The gap between grim reality and market sentiment in the United States is widening to the point of absurdity. On Wednesday US time, we learnt its economy had contracted at an annual rate of 4.8% in the three months to March, while the Federal Reserve left its monetary policy stance at the easiest in decades.
But Wall Street rose more than 2%, ignoring the increasingly stark reality from the economy and giving weight to the latest in a number of reports about possible COVID-19 treatments.
A lot of the market optimism is driven by expectations that there will be a big economic rebound in 2021 — the “V-shaped recovery” — even though major economies are all likely to be smaller at the end of 2021 than they were at the end of 2019.
For example, Moody’s estimated on Wednesday that Australia would contract 4.9% in 2020 followed by a 3.7% rebound for 2021. Economists think that unemployment will be above 7%-10% next year compared with just over 5% at the end of 2019. That is, the recovery is more likely to be a long “U” — or even a reverse “L”.
The US Federal Reserve chairman, Jerome Powell, had a better handle on reality when he said in a webcast early this morning: “It may well be the case that the economy will need more support from all of us if the recovery is to be a robust one.” More support, that is, when the US economy is already receiving trillions of dollars in support now.
Powell has no time for deficit hawks, either: “This is not the time to act on those concerns.

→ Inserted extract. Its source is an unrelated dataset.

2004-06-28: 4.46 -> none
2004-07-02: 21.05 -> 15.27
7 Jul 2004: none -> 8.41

We won’t run out of money.”
Powell made the point that it’s basically impossible to predict when the economy will start to improve and health worries recede: “This is a new kind of uncertainty added on to our regular uncertainty.”

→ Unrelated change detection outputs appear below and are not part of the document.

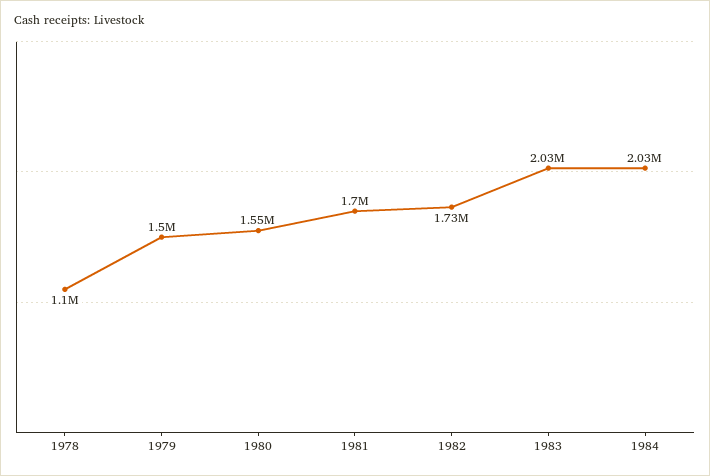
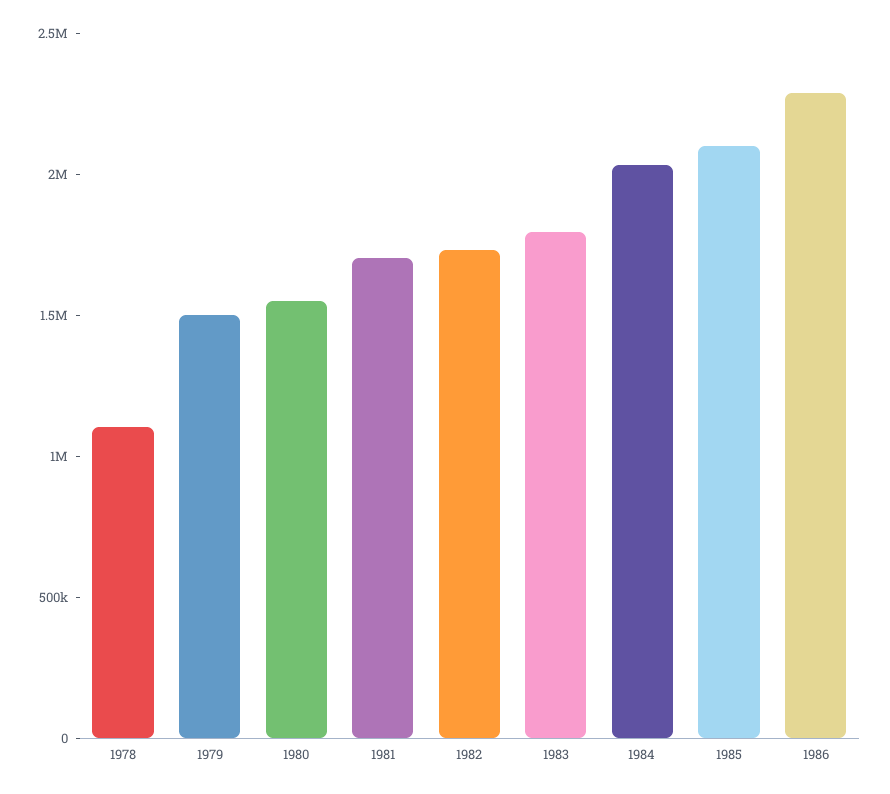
1983: 2030000 -> 1800000
1985: none -> 2100000
1986: none -> 2300000

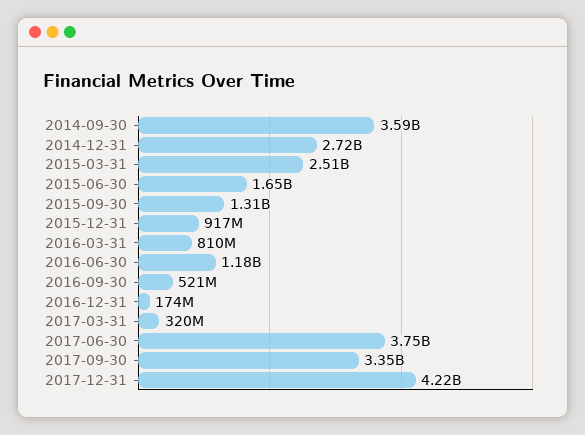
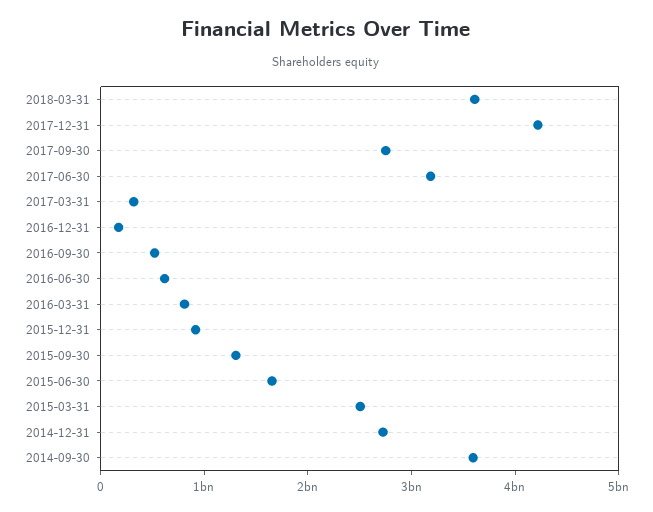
2016-06-30: 1180000000 -> 600000000
2017-06-30: 3750000000 -> 3200000000
2017-09-30: 3350000000 -> 2800000000
2018-03-31: none -> 3600000000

He expects an “unprecedented” drop in second-quarter GDP — there are predictions of an annualised contraction of 40% — and for there to be significant increases in unemployment.
He also said — contra market optimism — that it will “take some time” for consumers to start spending again once the economy begins to reopen, and consumers will need to be confident the virus is under control before returning to business as usual.

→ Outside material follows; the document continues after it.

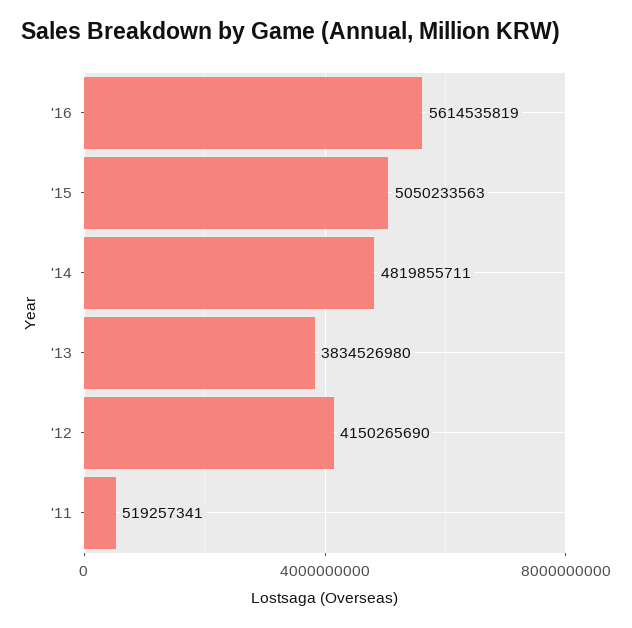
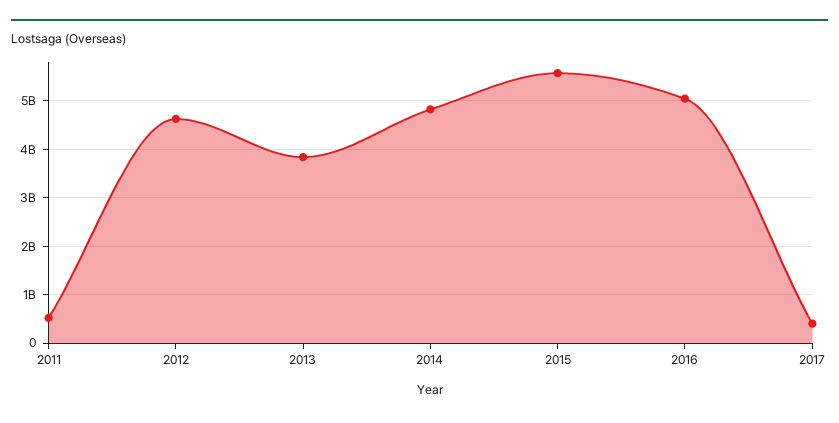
'16: 5614535819 -> 5000000000
'15: 5050233563 -> 5600000000
'12: 4150265690 -> 4600000000
2017: none -> 400000000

Powell was echoing the Fed’s open markets committee, which said in its statement after the meeting: “The health crisis will weigh heavily on economic activity, employment, and inflation in the near term, and poses considerable risks to the economic outlook over the medium term.”
All this bears directly on the nature of Australia’s economic recovery, which is likely to be significantly hampered by a prolonged US contraction and a sluggish rebound, which will impede global growth and slow China’s rallying. It also sets the stage for a fierce election year debate over further stimulus.
That debate, however, won’t play out how you might expect. It may well be between Congressional Republicans worried about debt and deficits on one side and Donald Trump and Democrats pushing for more spending to help the economy (and Trump’s reelection chances).
Trump wants another big stimulus bill aimed at infrastructure, while Republicans are talking about tightening purse strings and letting state governments go bankrupt. Reality might end up mugging the latter.
There’s a phenomenal dissonance between the real world and the markets. P/E ratios, even at the subdued prices, appear to be around 20 times at the moment, although earnings for some are so unsure it may be multiples higher.
With a historical average around 14, it makes you wonder who is buying.